Exercise requirements → For each line below that holds the string "PLATING", add one to a tally; report that tally alone.

# # # #

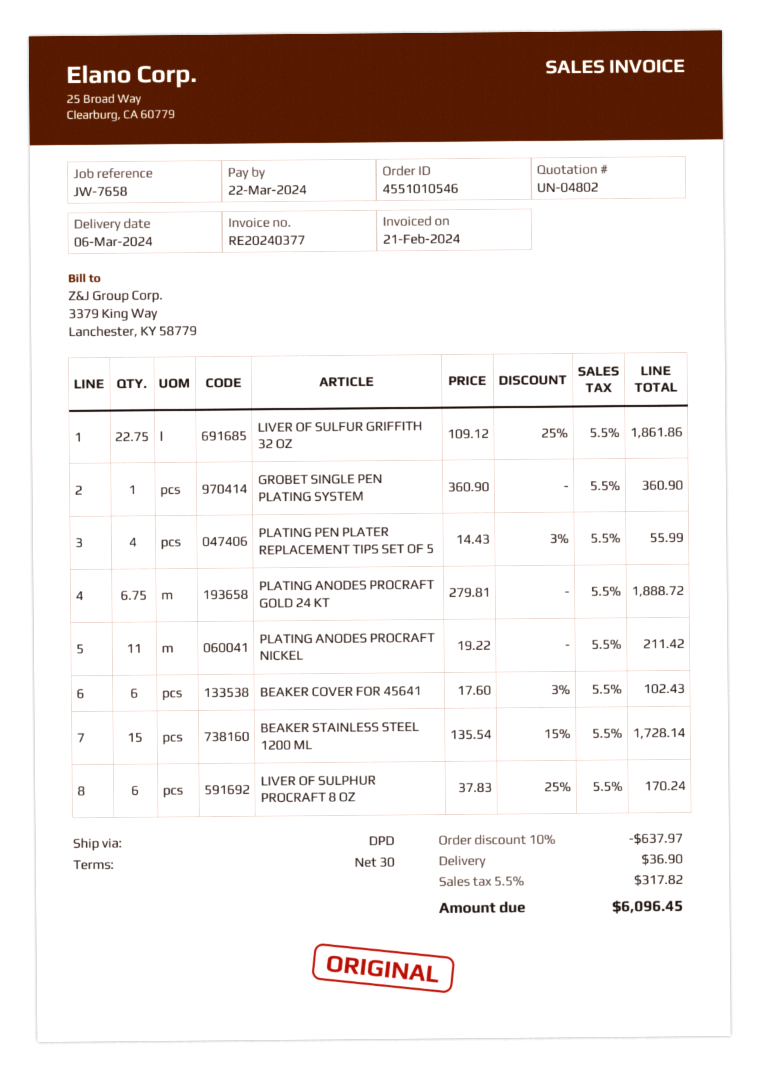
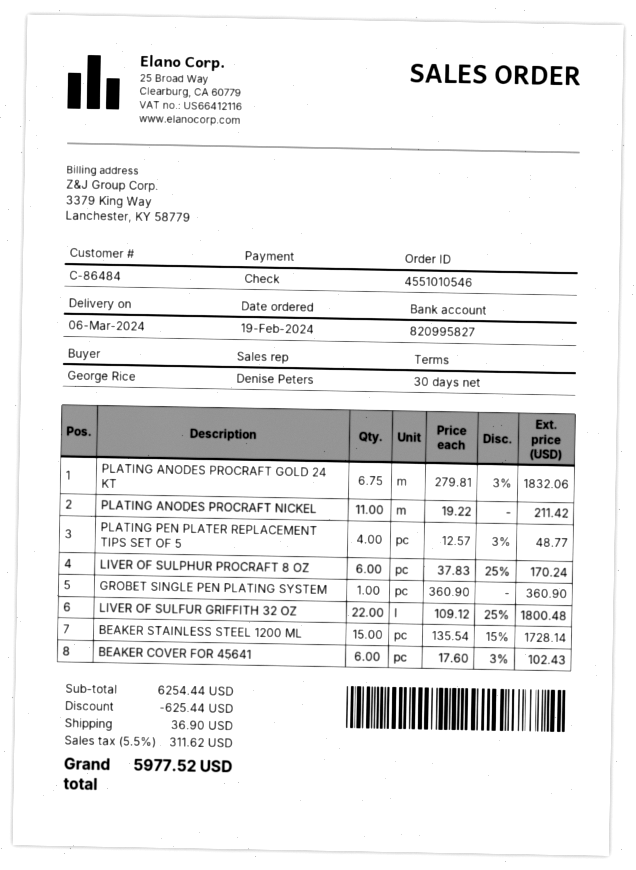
LIVER OF SULFUR GRIFFITH 32 OZ: 22.75 x 109.12 - 25% = 1861.86 -> 22 x 109.12 - 25% = 1800.48
PLATING PEN PLATER REPLACEMENT TIPS SET OF 5: 4 x 14.43 - 3% = 55.99 -> 4 x 12.57 - 3% = 48.77
PLATING ANODES PROCRAFT GOLD 24 KT: 6.75 x 279.81 = 1888.72 -> 6.75 x 279.81 - 3% = 1832.06
discount: 637.97 -> 625.44
tax: 5.5% = 317.82 -> 5.5% = 311.62
total: 6096.45 -> 5977.52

# # # #

Answer to this exercise → 2